Quitte à aller là, le faire bien et s’y donner totalement.

Un DESS de muséographie et de valorisation des patrimoines dans son CV, elle a commencé par s’attacher à valoriser l’image : comme critique d’art elle a publié dans de nombreuses revues, a écrit et co-écrit des monographies et des catalogues d’expositions, a assuré de nombreux commissariats et la direction artistique de manifestations et évènements, comme le Septembre Off de la photographie à Nice.  En 2002, elle quitte la lumière de la Riviera et troque la critique d’art et les expositions éphémères pour celui plus durable que l’on expose de façon permanente dans les musées. Elle se voit octroyer un DEA sur travaux, et engage une thèse de philosophie option muséologie. Elle oublie la photographie, exerce pleinement son métier de muséologue-muséographe, poursuit ses activités de chercheure et oriente désormais ses publications sur le champ muséal.

A 40 ans, elle se lance parallèlement dans une nouvelle aventure : l’édition, et crée avec Charlotte Clément, graphiste, les éditions De part & d’autre(s), avec une première collection « Regards croisés » qu’elle consacre à la créativité de femmes de talent.  Première balade, « Regards croisés au Musée de Valence », est un jeu de contrepoints entre les plats de la cheffe triplement étoilée Anne-Sophie Pic et les oeuvres du musée de Valence (leur ville natale à toutes deux) dans lequel elles déambulent ensemble un été.
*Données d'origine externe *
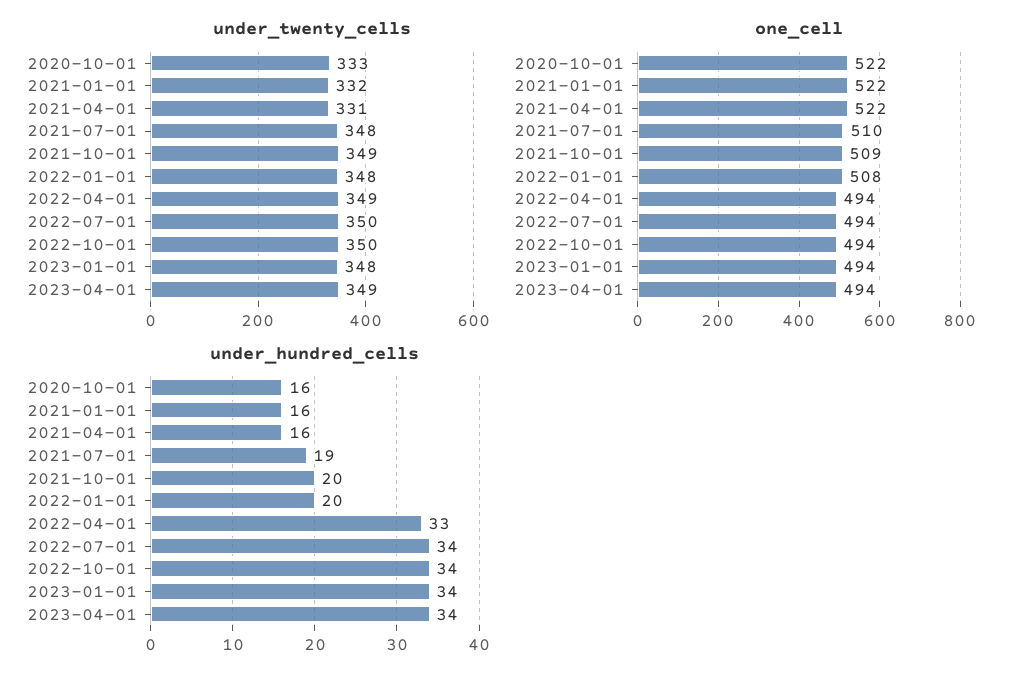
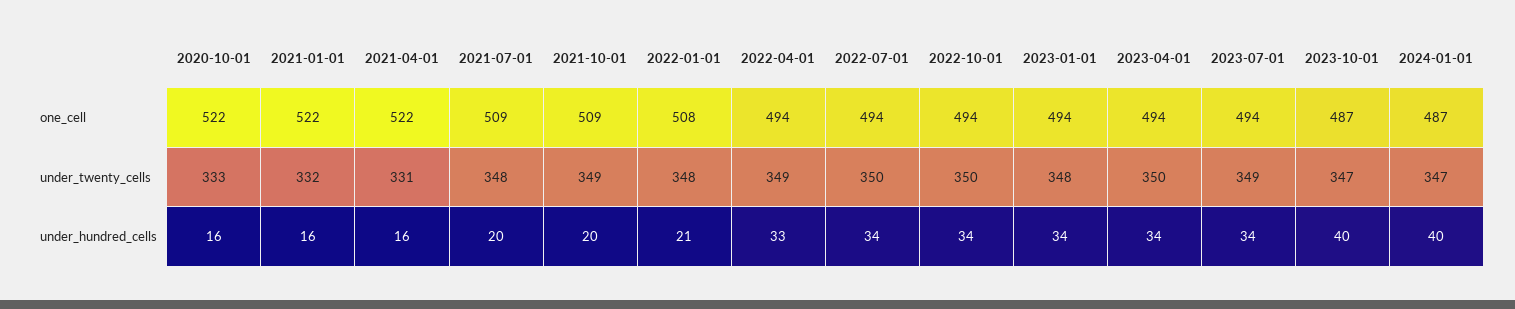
under_twenty_cells, 2023-04-01: 349 -> 350
one_cell, 2021-07-01: 510 -> 509
under_hundred_cells, 2021-07-01: 19 -> 20
under_hundred_cells, 2022-01-01: 20 -> 21
one_cell, 2023-07-01: none -> 494
one_cell, 2023-10-01: none -> 487
one_cell, 2024-01-01: none -> 487
under_twenty_cells, 2023-07-01: none -> 349
under_twenty_cells, 2023-10-01: none -> 347
under_twenty_cells, 2024-01-01: none -> 347
under_hundred_cells, 2023-07-01: none -> 34
under_hundred_cells, 2023-10-01: none -> 40
under_hundred_cells, 2024-01-01: none -> 40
Vient alors le second livre, opus consacré à la viticulteure Christine Vernay, 3* au Guide Vert de la RVF.  En elle le livre appelle l’image pour parler les silences, les vibrations, la terre, le soin, l’ineffable. Elle pense un temps à engager, comme elle le fait dans son métier des musées, un photographe, mais l’histoire est différente. Elle retourne dans ce petit magasin dans lequel 25 ans plus tôt elle a vendu son matériel, achète une lentille, une transparence, un savoir-faire, une élégance, la pureté : un boîtier et deux molettes : le monde est entre temps passé au numérique mais elle s’en moque. Elle part à l’ascension des coteaux, un Leica et son envie.

depuis

Son métier la conduit à passer le plus clair de sa vie dans les musées, à parcourir des salles, à regarder des oeuvres. A les faire parler, aussi. On lui ouvre souvent les portes dissimulées des réserves, des laboratoires d’études, les tiroirs secrets de nos patrimoines universels. Elle sait que le monde peut se cacher, mais qu’il lui suffit de s’émerveiller de l’idée même pour qu’il vienne à elle et la vacille. Au fil des ans à regarder, elle a appris à voir.
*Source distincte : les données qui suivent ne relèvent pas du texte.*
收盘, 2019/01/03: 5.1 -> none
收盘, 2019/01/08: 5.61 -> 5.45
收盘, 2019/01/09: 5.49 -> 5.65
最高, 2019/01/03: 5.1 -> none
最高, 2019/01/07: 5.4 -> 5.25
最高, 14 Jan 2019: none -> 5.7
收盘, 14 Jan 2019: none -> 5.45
J’ouvre grand mes yeux, j’éprouve l’instant, j’entends surtout. L’œil écoute, l’appareil enregistre la texture de la voix.

Elle parcourt autant le monde, déambule sur les quais de Paris, retourne souvent en Italie, voyage sur des terres proches ou lointaines. Sans montre, sans temps, en liberté. Elle regarde, écoute. Se pose, attend, raconte. Prend ce temps qu’on ne prend plus. Lui rapporte en images l’émotion là, la conversation énigmatique et nue, en ce lieu-là. Hypermnésique elle en retient tout. Elle fait des centaines puis des milliers d’images. La vie devient pleine de résonnances, chacune merveilleuse, toutes définitives.

J’ai fait de ma synesthésie un outil merveilleux qui m’ouvre des mondes de sensibles. L’œil m’aide à descendre au nu des choses. Il m’ouvre la voix, puis me confie l’instant fragile. La vie là est lente, le temps est immense. Si on sait s’absenter pour mieux être, on y entend le monde. On y entend la rencontre de notre âme et du monde, ou bien l’inverse. Les photographies découpent alors un fragment de l’instant plein. Une fois prises elles sont empreintes de la part la plus brute de mon émotion. Elles contiennent aussi mes plus beaux secrets.

aujourd’hui

Riche de cette double culture, ses clients sont aujourd’hui des musées, pour lesquels elle photographie les oeuvres, valorise les collections, vante les expositions ; des sites archéologiques, dont elle magnifie les ruines ; des villes, dont elle sublime les patrimoines ; des parcs, pour lesquels elle photographie les patrimoines naturels ; des architectes, qui lui demandent de suivre les chantiers ; des chambres d’agriculture, qui veulent vanter les productions ; des fondations et des galeries, qui veulent magnifier leurs collections ; des …

Rendre juste autrement visible ce qui est.